Note: I'm not defending Java nor disagreeing with the statements, I just can't COMPREHEND some of the ABSTRACT BULLSHITE that is going on. >>42 - Case-sensitivity
Why is it bad?
Any examples of it done ``right'' (in modern languages preferably)? >>29
Is the client/server disparity common enough for this to be important? >>23-24
You should learn how /prog/ works and apply that when posting.
Like /prog/'s policy on emoticons, abuse of punctuation and contents of email field (this one applies to vast majority of new/prog/, though). >>41 I LOVE YOUR POST!
Your solution solves the problem of comparisons, but there are still difference in the behavior for addition, subtraction, multiplication, division, and modulus. You may be able to find ways to perform these operations using signed arithmetic (and hey, it would be interesting to see), but you'll never be able to take advantage of the hardware that already supports these operations, and if the application relies on these operations intensely, it will be optimistically 4x slower. That was a good point that the operations could still be supported without using more memory. There is still, more time, though.
>>50
>Is the client/server disparity common enough for this to be important?
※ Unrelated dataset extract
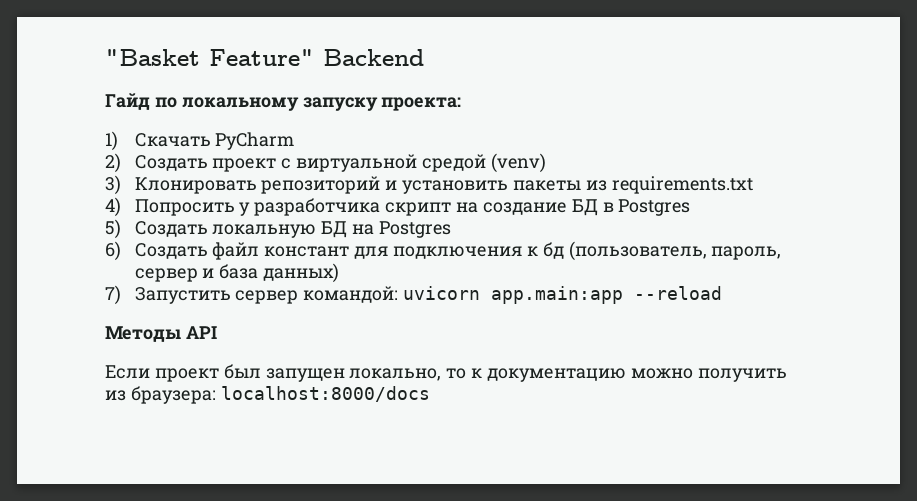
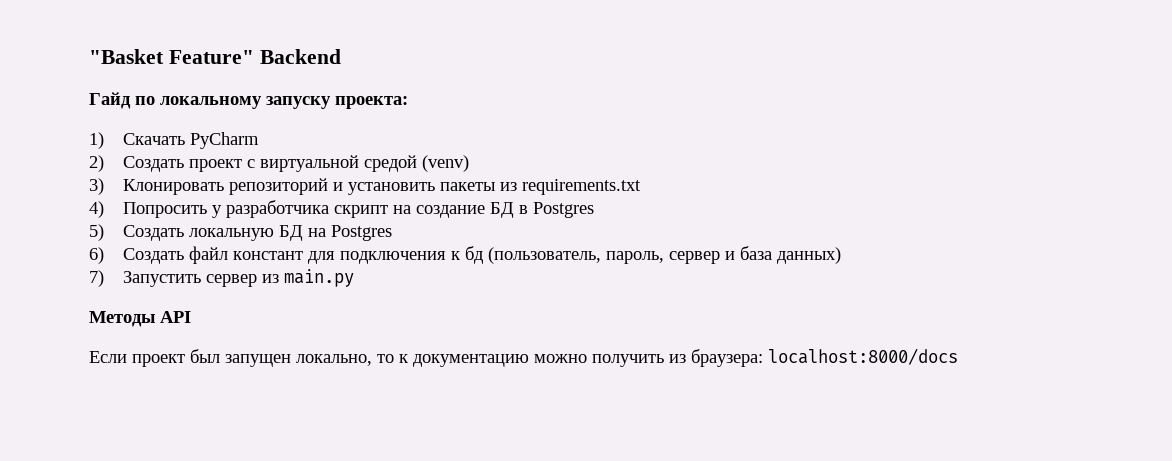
[303,286,723,304] командой: uvicorn app.main:app --reload -> [261,269,354,287] из main.py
Well, it is only an issue if the client is using values in an unsigned int that are so large they would show up as negative in the signed context, which can be dangerous since that is getting a bit close to overflow. But if it is known that the values will always stay within a range that is contained within that of an unsigned int, then it is fine. But if the unsigned int is used appropriately in one environment to express values that fit within that range, but do not fit within the range of the positive, signed ints, then that creates a problem for other applications in an environment with no support for unsigned ints.
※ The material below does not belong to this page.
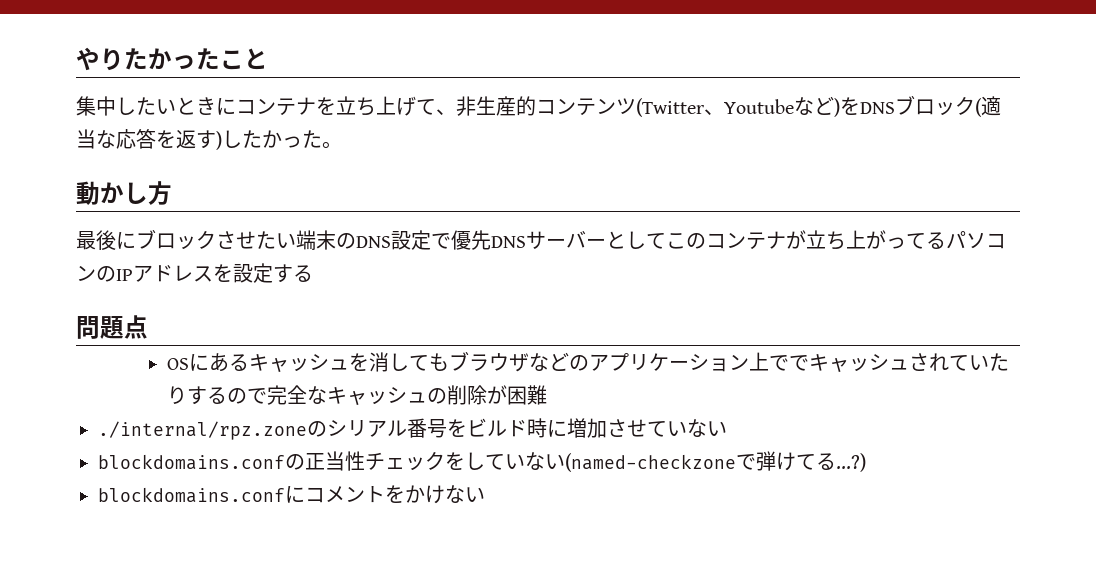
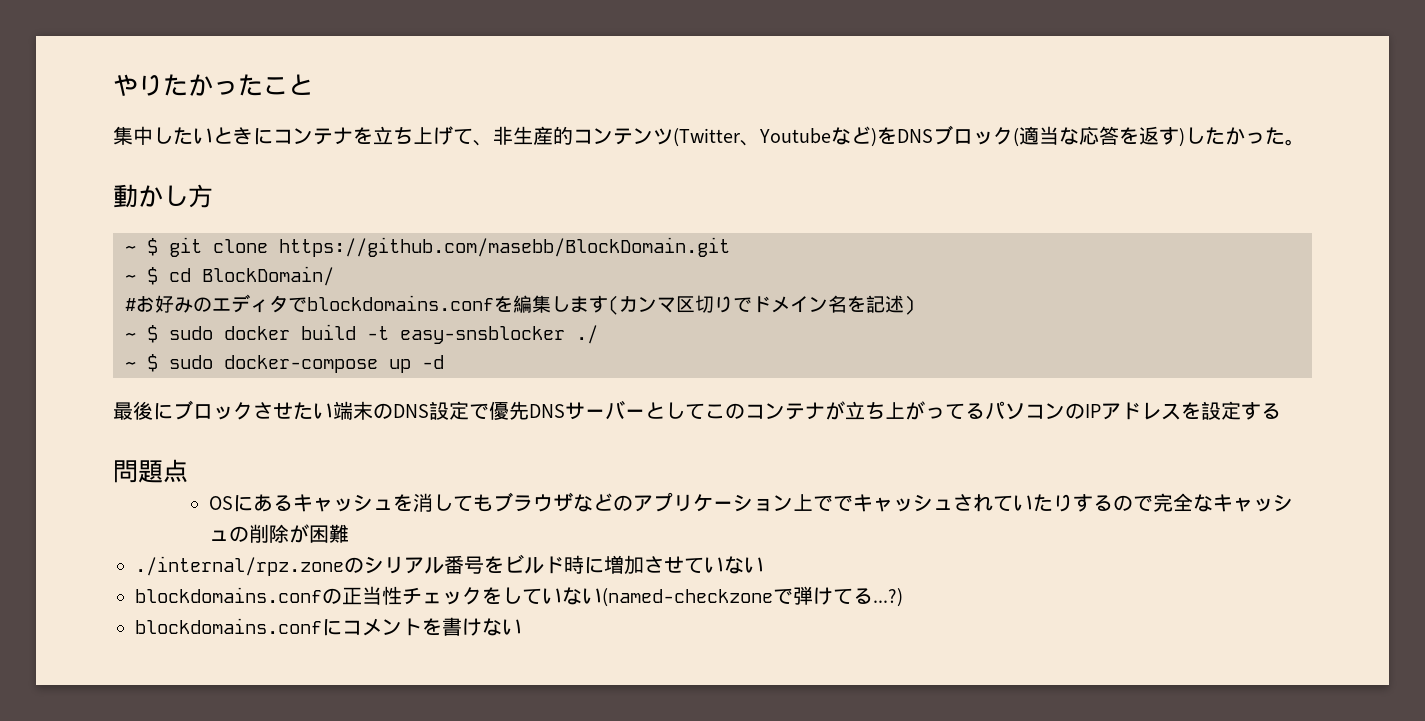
(172, 193) none -> [125,237,730,257] [125,266,334,286] [125,294,915,315] [125,324,598,344] [125,354,444,373] // ~ $ git clone https://github.com/masebb/BlockDomain.git // ~ $ cd BlockDomain/ // #お好みのエディタでblockdomains.confを編集します(カンマ区切りでドメイン名を記述) // ~ $ sudo docker build -t easy-snsblocker ./ // ~ $ sudo docker-compose up -d
[405,485,425,503] か -> [442,617,462,636] 書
One application could be transmitting a series of indecies within a very large array, that is so large that it's length is larger than the largest signed integer. This could come up in transmitting a graph with a ton of nodes. It could come up when transmitting a model, where you first specify a very large array of vertices (3 floating point values per vertex) and then an very large array of faces (a very large array, where each element is an array of indecies within the vertex array). If you knew that the number of vertices would always be less than the largest unsigned integer, then you could use unsigned ints within the face array, and this would save quite a bit of memory. Although if you wanted to take it to the next level, you could compress it somehow, although it would take time to compress and decompress the data. Using a smaller data type for the index saves space while avoiding the cost of compression and decompression.
Name:
Anonymous2011-09-05 7:17
x86 has different integer comparison instructions
No, it just has cmp and signed/unsigned conditional jumps.